» MATERIAL PROVIDED:
▬▬▬
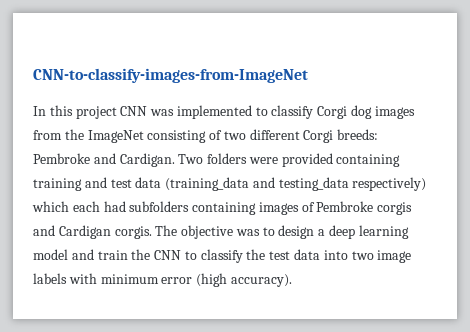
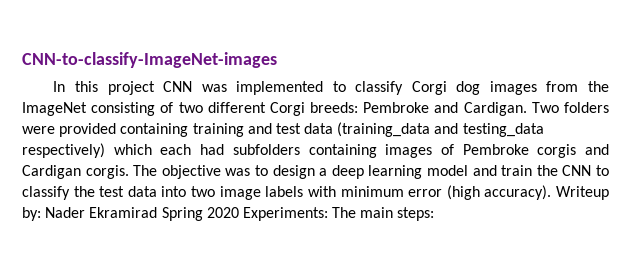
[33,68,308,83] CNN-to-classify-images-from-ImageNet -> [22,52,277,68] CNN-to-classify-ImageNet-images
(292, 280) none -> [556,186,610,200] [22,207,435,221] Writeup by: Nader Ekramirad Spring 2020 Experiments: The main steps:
▬▬▬
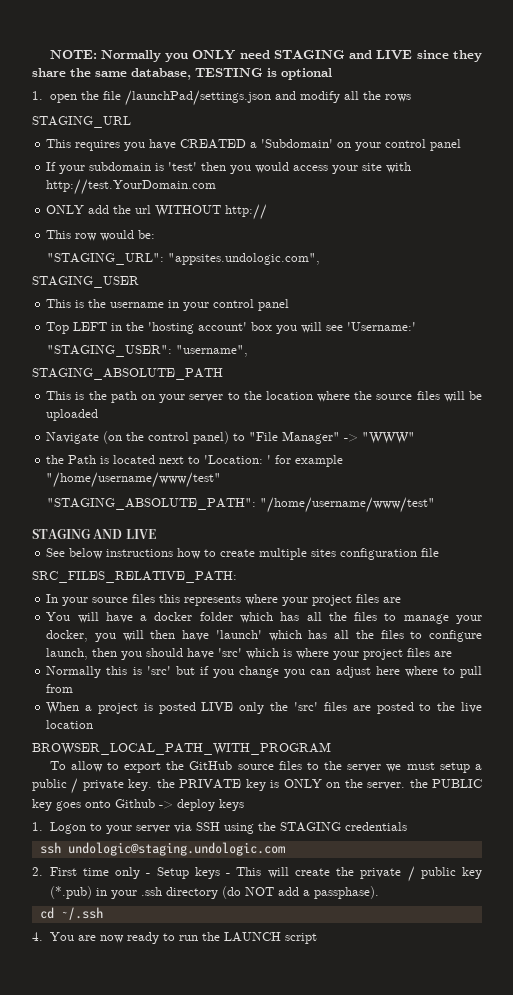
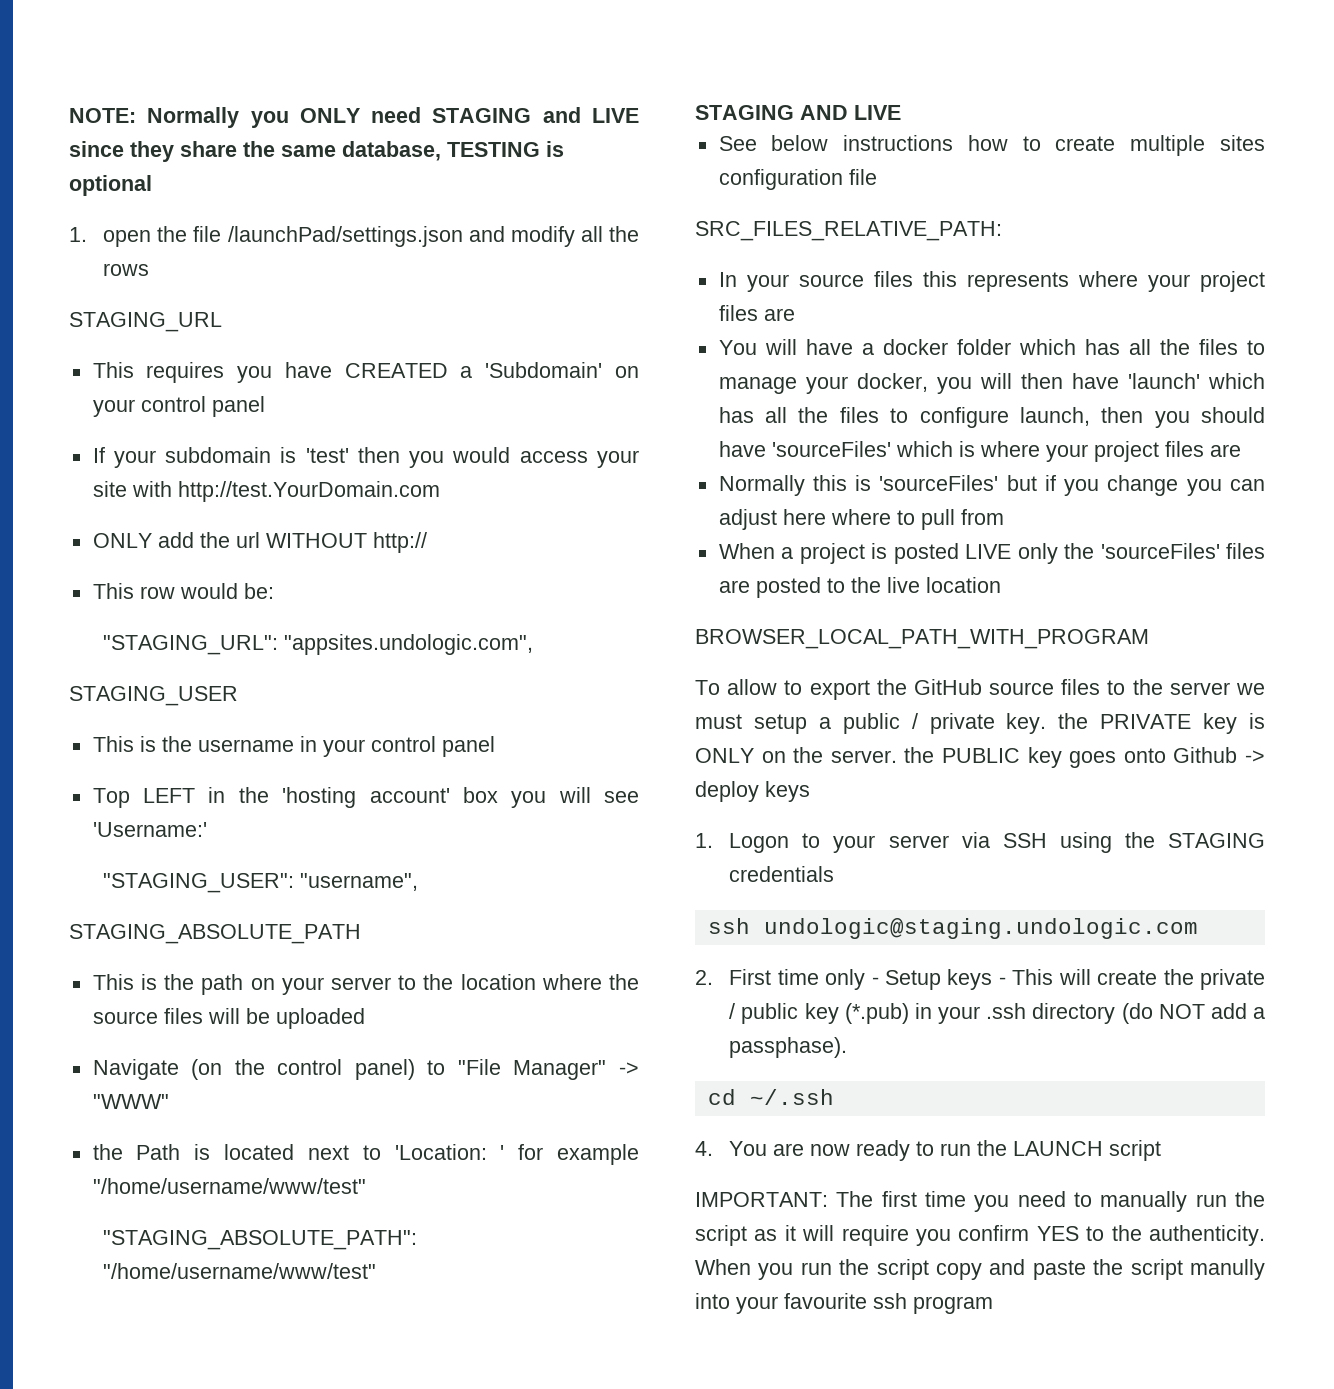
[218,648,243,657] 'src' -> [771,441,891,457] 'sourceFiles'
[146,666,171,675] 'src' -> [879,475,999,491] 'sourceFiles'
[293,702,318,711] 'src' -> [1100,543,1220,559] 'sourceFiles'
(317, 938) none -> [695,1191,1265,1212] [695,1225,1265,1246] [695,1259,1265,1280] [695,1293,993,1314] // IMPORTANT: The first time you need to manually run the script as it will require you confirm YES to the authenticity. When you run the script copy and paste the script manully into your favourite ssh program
▬▬▬
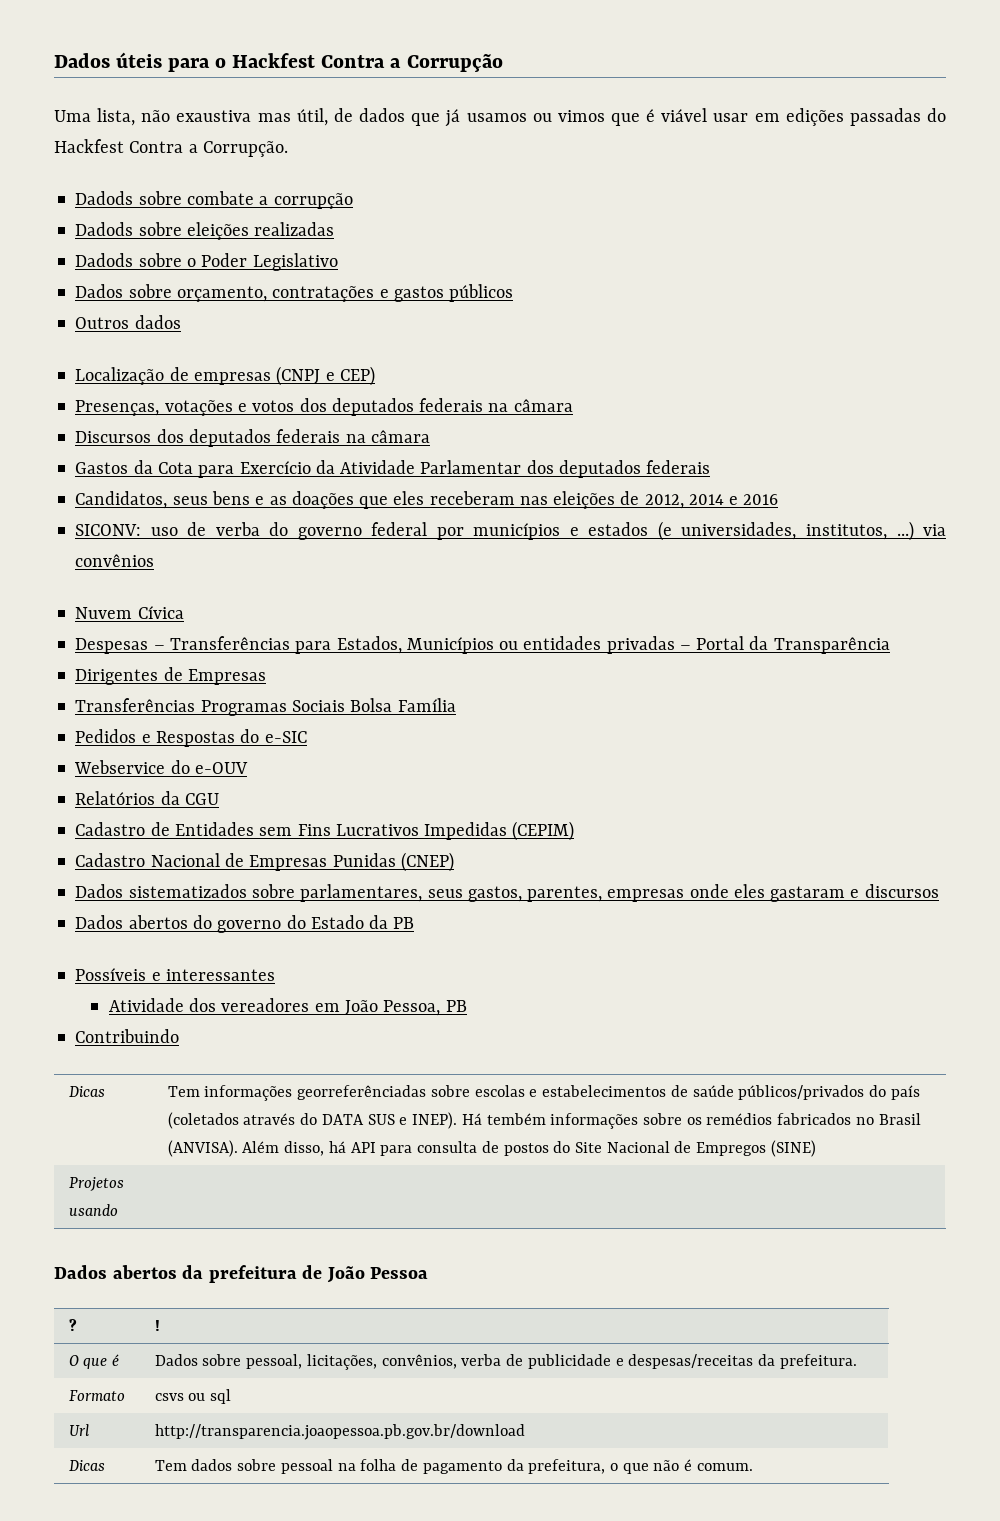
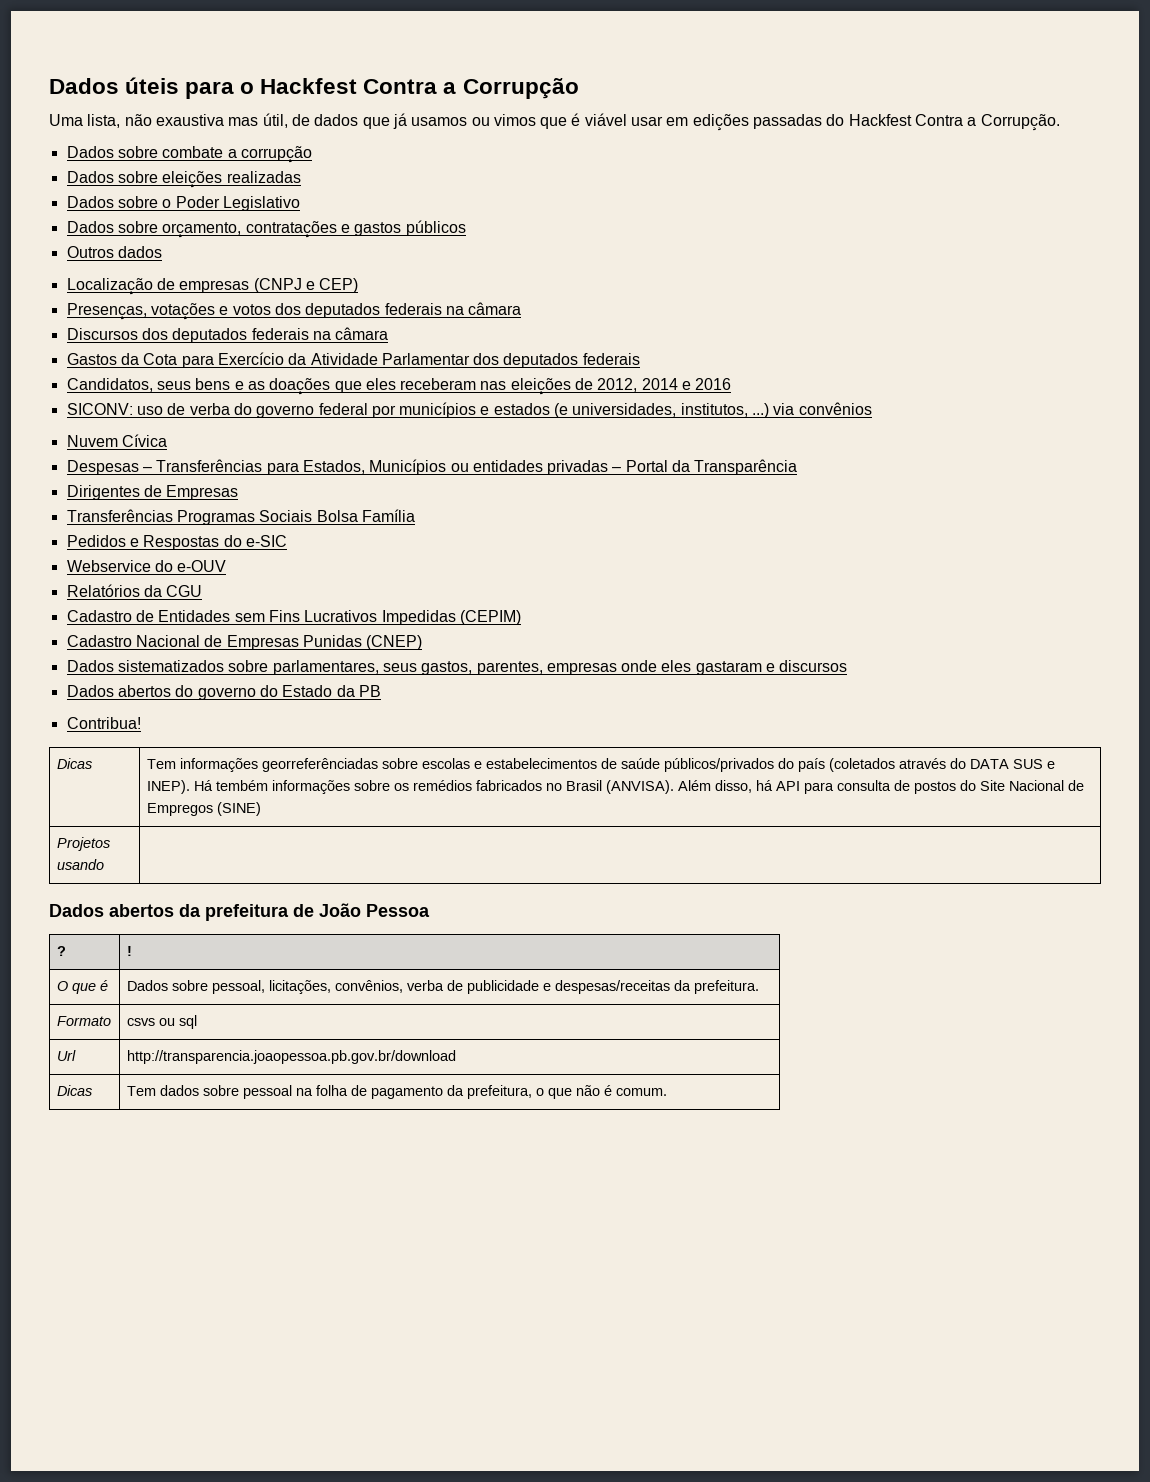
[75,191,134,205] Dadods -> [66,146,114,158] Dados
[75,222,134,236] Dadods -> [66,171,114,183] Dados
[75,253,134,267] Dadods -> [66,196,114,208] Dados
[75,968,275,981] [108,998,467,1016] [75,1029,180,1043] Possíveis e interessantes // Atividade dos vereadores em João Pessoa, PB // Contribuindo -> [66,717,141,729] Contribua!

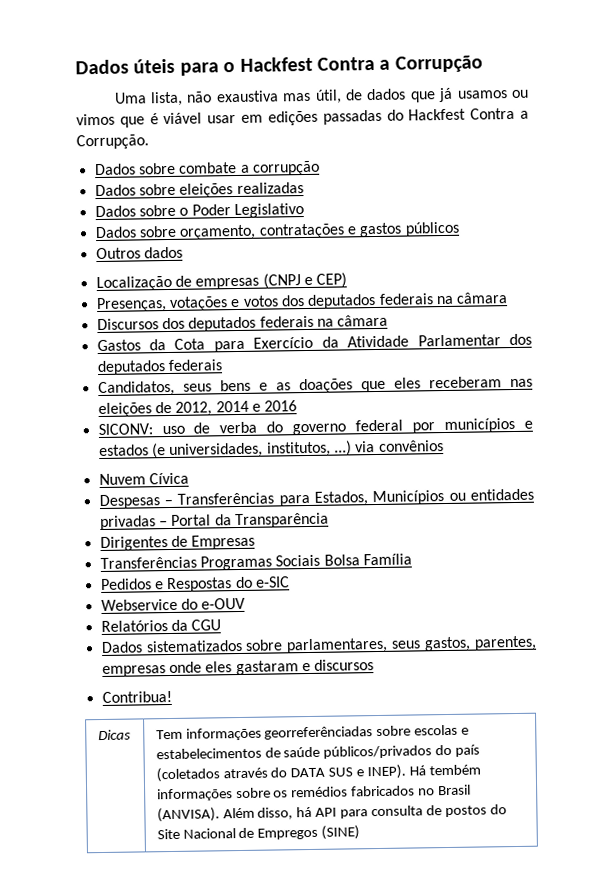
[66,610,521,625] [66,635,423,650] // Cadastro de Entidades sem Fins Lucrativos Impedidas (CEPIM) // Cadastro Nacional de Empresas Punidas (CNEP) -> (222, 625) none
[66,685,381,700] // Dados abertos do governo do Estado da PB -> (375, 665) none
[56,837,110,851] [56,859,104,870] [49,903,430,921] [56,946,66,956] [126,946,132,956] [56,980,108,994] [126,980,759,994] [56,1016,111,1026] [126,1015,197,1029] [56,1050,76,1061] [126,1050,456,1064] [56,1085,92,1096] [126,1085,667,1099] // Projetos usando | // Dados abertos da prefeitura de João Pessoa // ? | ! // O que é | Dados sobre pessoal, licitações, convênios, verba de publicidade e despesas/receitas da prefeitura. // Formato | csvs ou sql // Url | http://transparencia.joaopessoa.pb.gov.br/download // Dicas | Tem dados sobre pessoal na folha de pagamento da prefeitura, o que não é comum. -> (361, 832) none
▬▬▬
» PROBLEM REQUIREMENTS:
Once you have gone through the listing, state the number of lines holding the word "sourceFiles" and nothing else.

» RESPONSE FOR THIS EXERCISE:
3